Jakarta, Aktual.com — Komisi Yudisial Provinsi Riau akan menganalisa sidang putusan hakim Pengadilan Tindak Pidana Korupsi Pekanbaru, terkait vonis yang ditetapkan kepada lima terdakwa mafia minyak dalam kasus tindak pidana pencucian uang.

Ketua KY Riau Hotman Parulian mengatakan, selama jalannya persidangan perdana hingga putusan, pihaknya tidak melihat adanya pelanggaran kode etik yang dilakukan oleh majelis hakim Pengadilan Tipikor Pekanbaru kepada para terdakwa.

“Namun, kita akan menganalisis lebih lanjut selama jalannya persidangan dari rekaman yang kita miliki,” kata dia kepada di Pekanbaru, Sabtu (20/6).

Sebelumnya lima terdakwa mafia minyak yakni Ahmad Mahbub alias Abob, Du Nun alias Aguan divonis empat tahun penjara dan denda Rp200 juta. Vonis tersebut jauh lebih rendah dibanding tuntutan jaksa penuntut umum Kejaksaan Negeri Pekanbaru yakni 16 tahun penjara, denda Rp1 miliar dan uang pengganti sebesar Rp27,8 miliar.

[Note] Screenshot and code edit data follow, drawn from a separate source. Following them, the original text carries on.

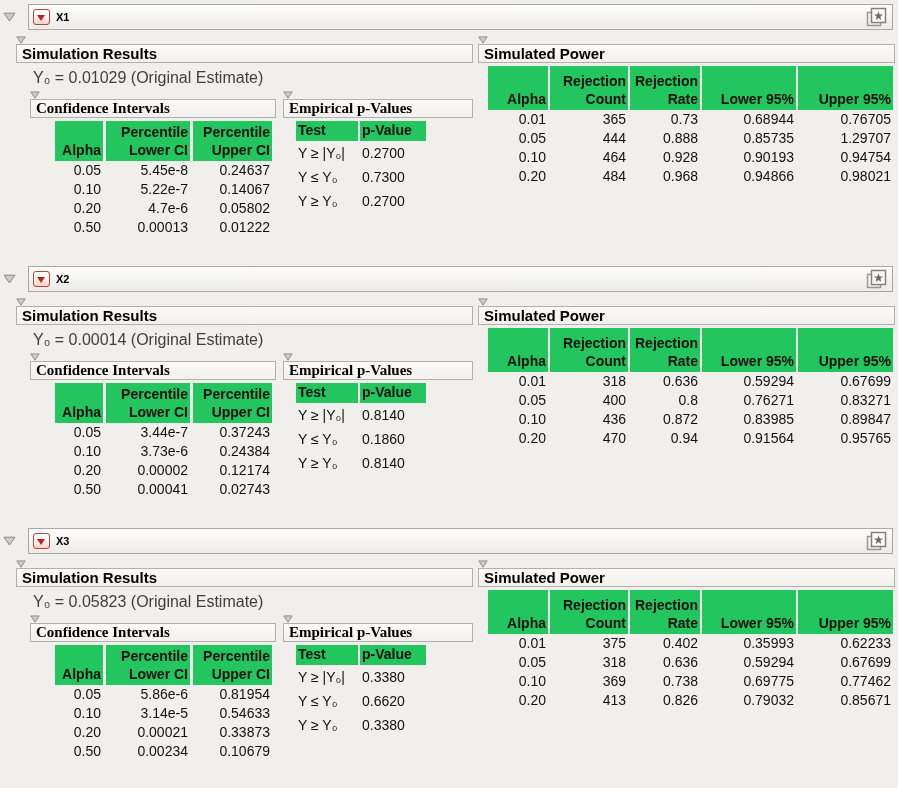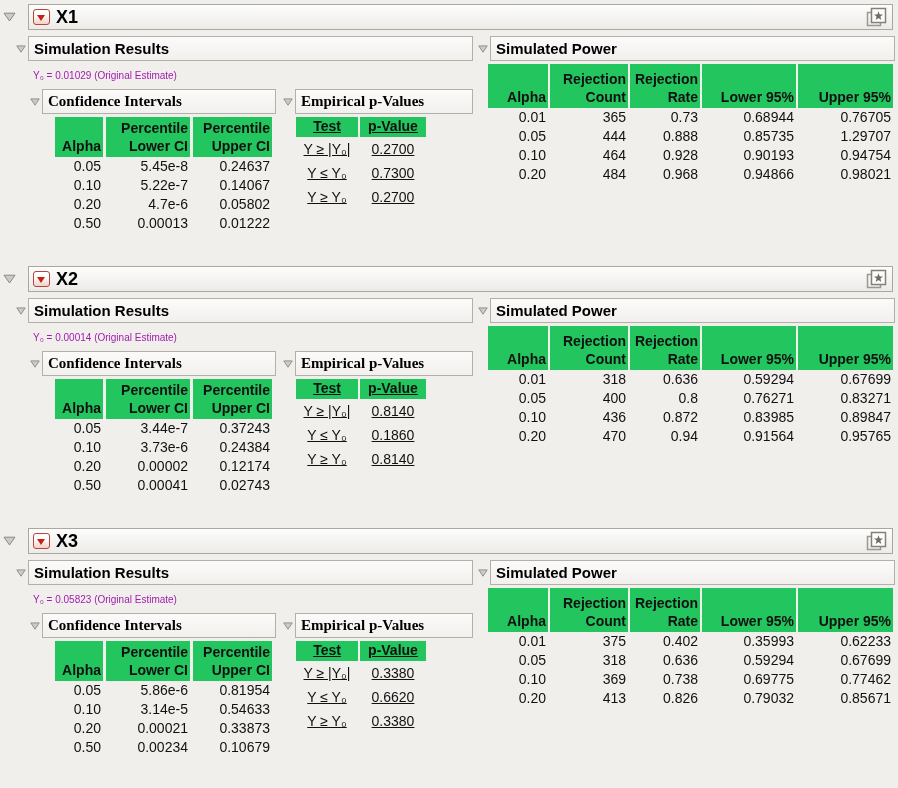"X1" .title-text { font-size: 18px -> 11px }
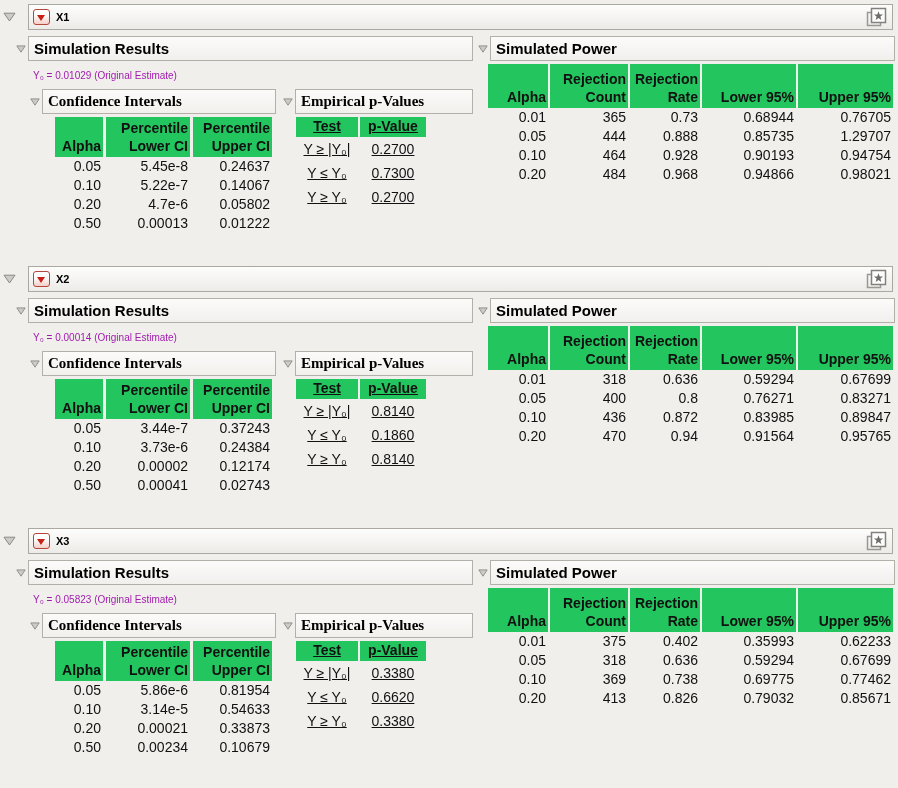"Simulation Results" .subheader-row { flex-direction: none -> column }
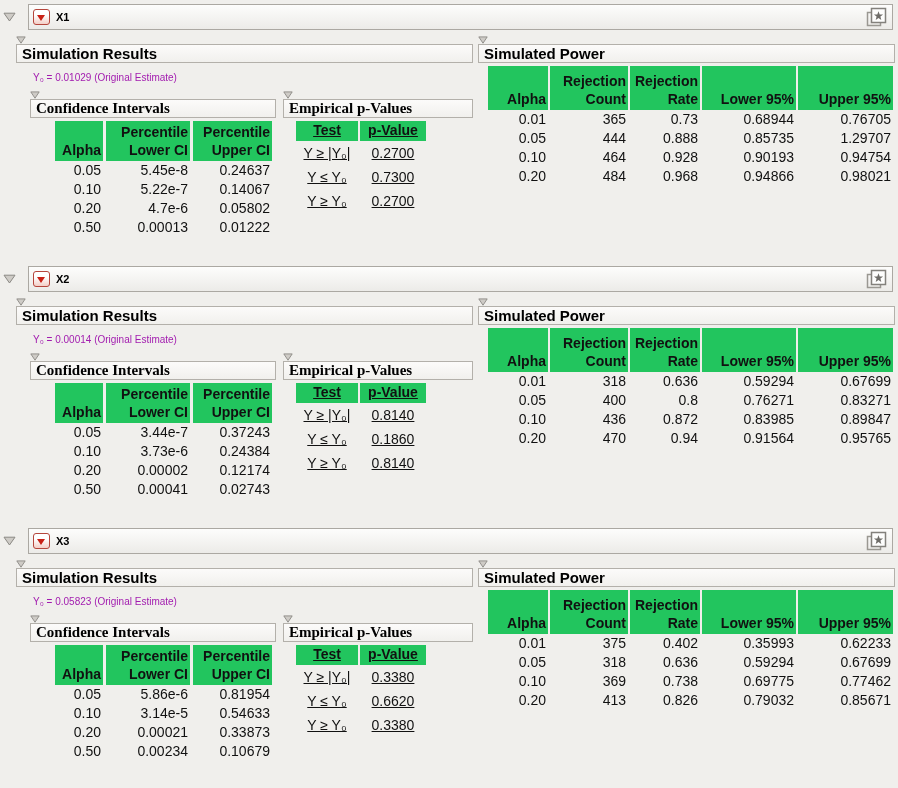"Y₀ = 0.01029 (Original Estimate)" .y0-line { color: #a21caf -> #404040; font-size: 10px -> 16px }
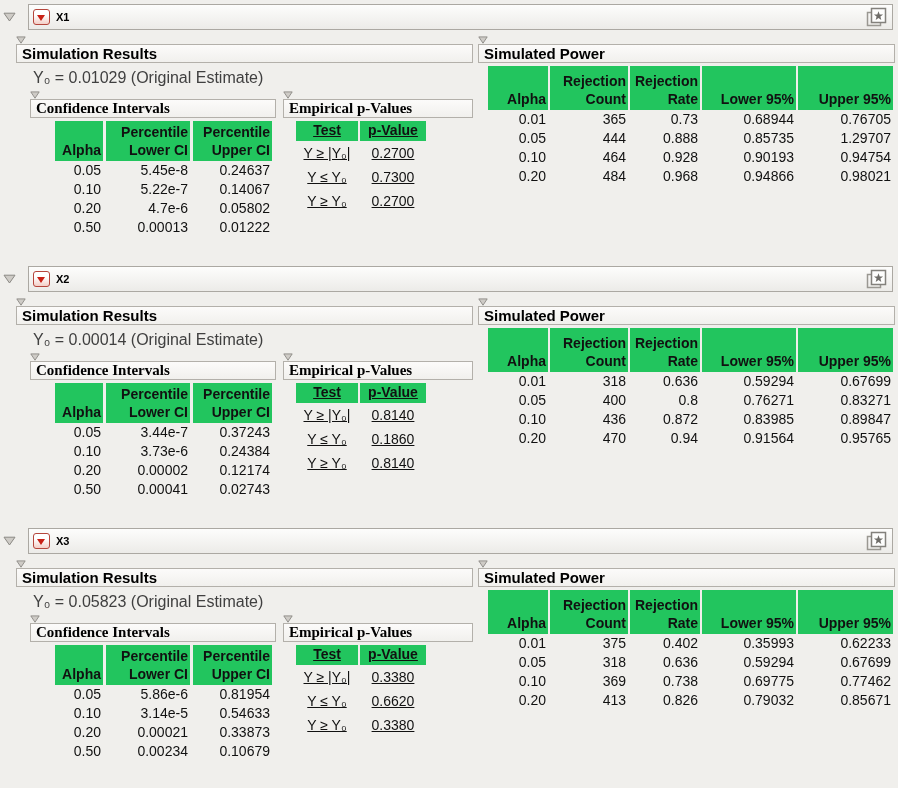"Test" .emp th, .emp td { text-align: center -> left; text-decoration: underline -> none }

Sementara tiga terdakwa lainnya yakni Niwen Khoriyah yang merupakan adik kandung Abob, Yusri dan Arifin Achmad divonis bebas dalam sidang putusan yang digelar maraton Kamis (18/6) sekitar pukul 16.00 WIB hingga 20.05 WIB.

Menanggapi putusan tersebut, KY menilai bahwa pihaknya hingga hari ini belum menerima laporan adanya pelanggaran kode etik yang dilakukan hakim. Selain itu, Hotman juga menyatakan bahwa KY tidak memiliki wewenang untuk mengomentari substansi putusan hakim kepada lima terdakwa.

“Tentu saja kita tidak memiliki wewenang untuk mengomentari substansi putusan hakim. Akan tetapi kita akan tetap melakukan penelusuran lebih jauh,” kata dia.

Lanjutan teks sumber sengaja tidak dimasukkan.